(Records from a data source)
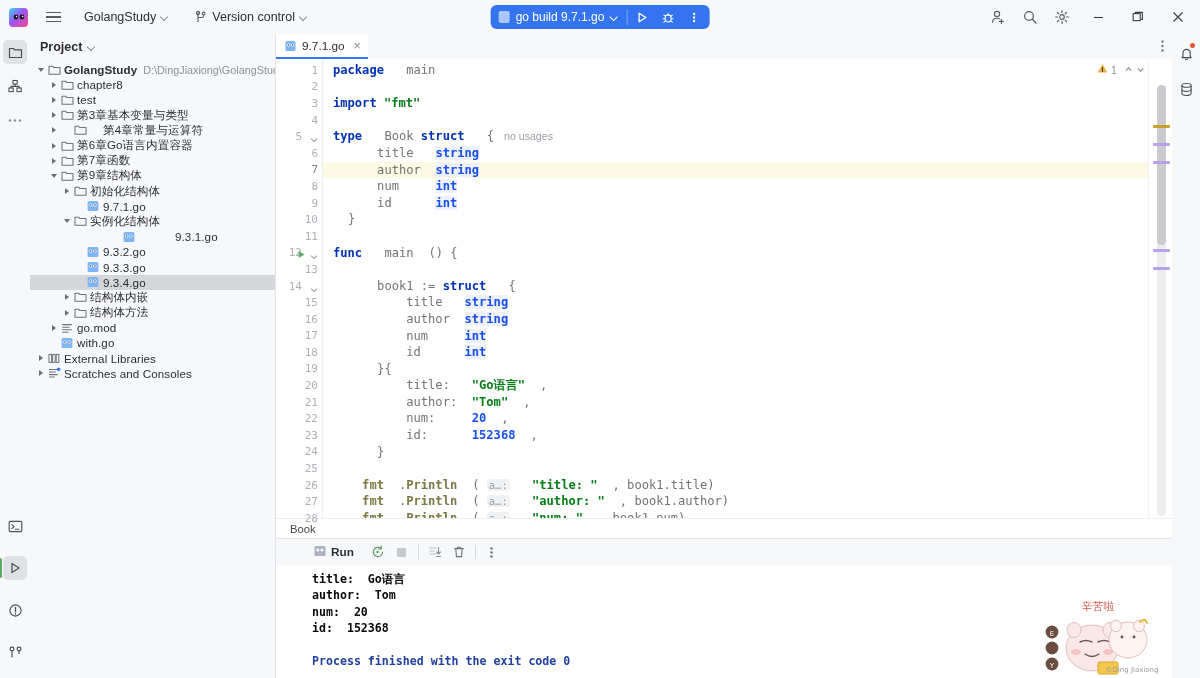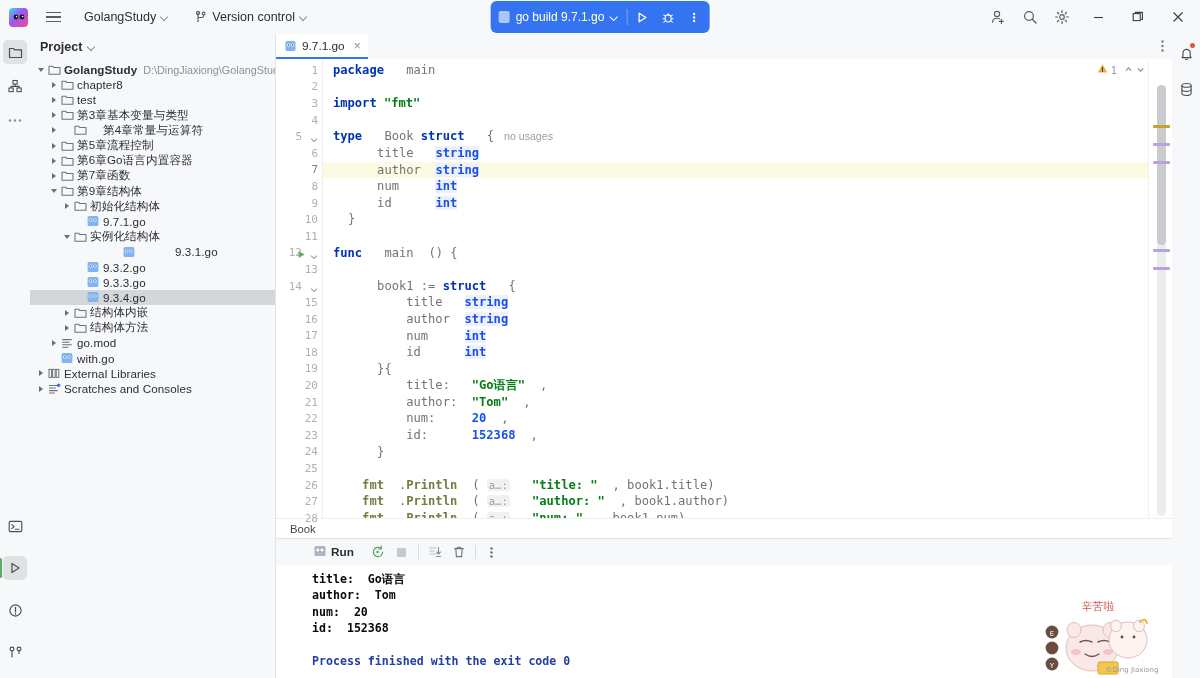--- a/index.html
+++ b/index.html
@@ -19,21 +19,21 @@
   .logo-ico { width: 20px; height: 20px; margin-right: 12px; display:flex; align-items:center; justify-content:center;}
   .hamburger { width: 26px; height: 22px; display:flex; flex-direction:column; justify-content:center; align-items:center; gap:3px; margin-right: 12px; cursor: pointer;}
   .hamburger i { display:block; width: 15px; height: 1.6px; background: #5a5d63; }
   .tb-item { display: flex; align-items: center; gap: 5px; font-size: 12.5px; color: #2b2d30; padding: 3px 6px; border-radius: 4px; cursor: pointer; white-space: nowrap;}
   .tb-item.spaced { margin-left: 14px; }
   .chev { width: 8px; height: 8px; position: relative; opacity: .62; }
   .chev::after { content:""; position:absolute; left:0; top:1px; width:5px; height:5px; border-right:1.3px solid #4a4d52; border-bottom:1.3px solid #4a4d52; transform: rotate(45deg); }
   .vcs-ico { width: 12px; height: 13px; position: relative; }
 
   .tb-center { position:absolute; left: 50%; transform: translateX(-50%); display:flex; align-items:center;}
-  .runwidget { display:flex; align-items:center; background:#3574f0; border-radius: 6px; height: 32px; padding: 0 2px 0 6px; gap:0; }
+  .runwidget { display:flex; align-items:center; background:#3574f0; border-radius: 6px; height: 24px; padding: 0 2px 0 6px; gap:0; }
   .rw-cfg { display:flex; align-items:center; gap:6px; color:#fff; font-size:12px; padding: 0 6px 0 2px; cursor:pointer;}
   .rw-cfg .gofile { width:11px;height:12px;border-radius:2px;background:#a9c6f7;display:block;}
   .rw-chev { width:8px;height:8px;position:relative;}
   .rw-chev::after{content:"";position:absolute;left:0;top:1px;width:5px;height:5px;border-right:1.4px solid #fff;border-bottom:1.4px solid #fff;transform:rotate(45deg);}
   .rw-sep { width:1px;height:16px;background:rgba(255,255,255,.35);margin:0 2px;}
   .rw-btn { width:26px;height:22px;display:flex;align-items:center;justify-content:center;cursor:pointer;border-radius:4px;}
   .tb-right { margin-left:auto; display:flex; align-items:center; padding-right: 2px; }
   .ico-btn { width: 32px; height: 30px; display:flex; align-items:center; justify-content:center; cursor:pointer;}
   .win-btn { width: 40px; height: 34px; display:flex;align-items:center;justify-content:center;cursor:pointer;}
 
@@ -332,31 +332,20 @@
           <div class="trow" style="padding-left: 17px; gap: 13px;">
             <span class="tw">
               <i class="tri"></i>
             </span>
             <span class="ficon">
               <svg width="13" height="12" viewBox="0 0 13 12">
                 <path d="M1 2.2h3.6l1 1.2h6.4v6.8H1z" fill="none" stroke="#6e7176" stroke-width="1.05" stroke-linejoin="round"></path>
               </svg>
             </span>
             <span class="tlabel">第4章常量与运算符</span>
-          </div>
-          <div class="trow" style="padding-left: 17px;">
-            <span class="tw">
-              <i class="tri"></i>
-            </span>
-            <span class="ficon">
-              <svg width="13" height="12" viewBox="0 0 13 12">
-                <path d="M1 2.2h3.6l1 1.2h6.4v6.8H1z" fill="none" stroke="#6e7176" stroke-width="1.05" stroke-linejoin="round"></path>
-              </svg>
-            </span>
-            <span class="tlabel">第5章流程控制</span>
           </div>
           <div class="trow" style="padding-left: 17px;">
             <span class="tw">
               <i class="tri"></i>
             </span>
             <span class="ficon">
               <svg width="13" height="12" viewBox="0 0 13 12">
                 <path d="M1 2.2h3.6l1 1.2h6.4v6.8H1z" fill="none" stroke="#6e7176" stroke-width="1.05" stroke-linejoin="round"></path>
               </svg>
             </span>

WHAT THE TASK ASKS
Each word of the data should be repeated exactly, and the pictures left out.

ANSWER TO THE PROBLEM
--- a/index.html
+++ b/index.html
@@ -19,21 +19,21 @@
   .logo-ico { width: 20px; height: 20px; margin-right: 12px; display:flex; align-items:center; justify-content:center;}
   .hamburger { width: 26px; height: 22px; display:flex; flex-direction:column; justify-content:center; align-items:center; gap:3px; margin-right: 12px; cursor: pointer;}
   .hamburger i { display:block; width: 15px; height: 1.6px; background: #5a5d63; }
   .tb-item { display: flex; align-items: center; gap: 5px; font-size: 12.5px; color: #2b2d30; padding: 3px 6px; border-radius: 4px; cursor: pointer; white-space: nowrap;}
   .tb-item.spaced { margin-left: 14px; }
   .chev { width: 8px; height: 8px; position: relative; opacity: .62; }
   .chev::after { content:""; position:absolute; left:0; top:1px; width:5px; height:5px; border-right:1.3px solid #4a4d52; border-bottom:1.3px solid #4a4d52; transform: rotate(45deg); }
   .vcs-ico { width: 12px; height: 13px; position: relative; }
 
   .tb-center { position:absolute; left: 50%; transform: translateX(-50%); display:flex; align-items:center;}
-  .runwidget { display:flex; align-items:center; background:#3574f0; border-radius: 6px; height: 32px; padding: 0 2px 0 6px; gap:0; }
+  .runwidget { display:flex; align-items:center; background:#3574f0; border-radius: 6px; height: 24px; padding: 0 2px 0 6px; gap:0; }
   .rw-cfg { display:flex; align-items:center; gap:6px; color:#fff; font-size:12px; padding: 0 6px 0 2px; cursor:pointer;}
   .rw-cfg .gofile { width:11px;height:12px;border-radius:2px;background:#a9c6f7;display:block;}
   .rw-chev { width:8px;height:8px;position:relative;}
   .rw-chev::after{content:"";position:absolute;left:0;top:1px;width:5px;height:5px;border-right:1.4px solid #fff;border-bottom:1.4px solid #fff;transform:rotate(45deg);}
   .rw-sep { width:1px;height:16px;background:rgba(255,255,255,.35);margin:0 2px;}
   .rw-btn { width:26px;height:22px;display:flex;align-items:center;justify-content:center;cursor:pointer;border-radius:4px;}
   .tb-right { margin-left:auto; display:flex; align-items:center; padding-right: 2px; }
   .ico-btn { width: 32px; height: 30px; display:flex; align-items:center; justify-content:center; cursor:pointer;}
   .win-btn { width: 40px; height: 34px; display:flex;align-items:center;justify-content:center;cursor:pointer;}
 
@@ -332,31 +332,20 @@
           <div class="trow" style="padding-left: 17px; gap: 13px;">
             <span class="tw">
               <i class="tri"></i>
             </span>
             <span class="ficon">
               <svg width="13" height="12" viewBox="0 0 13 12">
                 <path d="M1 2.2h3.6l1 1.2h6.4v6.8H1z" fill="none" stroke="#6e7176" stroke-width="1.05" stroke-linejoin="round"></path>
               </svg>
             </span>
             <span class="tlabel">第4章常量与运算符</span>
-          </div>
-          <div class="trow" style="padding-left: 17px;">
-            <span class="tw">
-              <i class="tri"></i>
-            </span>
-            <span class="ficon">
-              <svg width="13" height="12" viewBox="0 0 13 12">
-                <path d="M1 2.2h3.6l1 1.2h6.4v6.8H1z" fill="none" stroke="#6e7176" stroke-width="1.05" stroke-linejoin="round"></path>
-              </svg>
-            </span>
-            <span class="tlabel">第5章流程控制</span>
           </div>
           <div class="trow" style="padding-left: 17px;">
             <span class="tw">
               <i class="tri"></i>
             </span>
             <span class="ficon">
               <svg width="13" height="12" viewBox="0 0 13 12">
                 <path d="M1 2.2h3.6l1 1.2h6.4v6.8H1z" fill="none" stroke="#6e7176" stroke-width="1.05" stroke-linejoin="round"></path>
               </svg>
             </span>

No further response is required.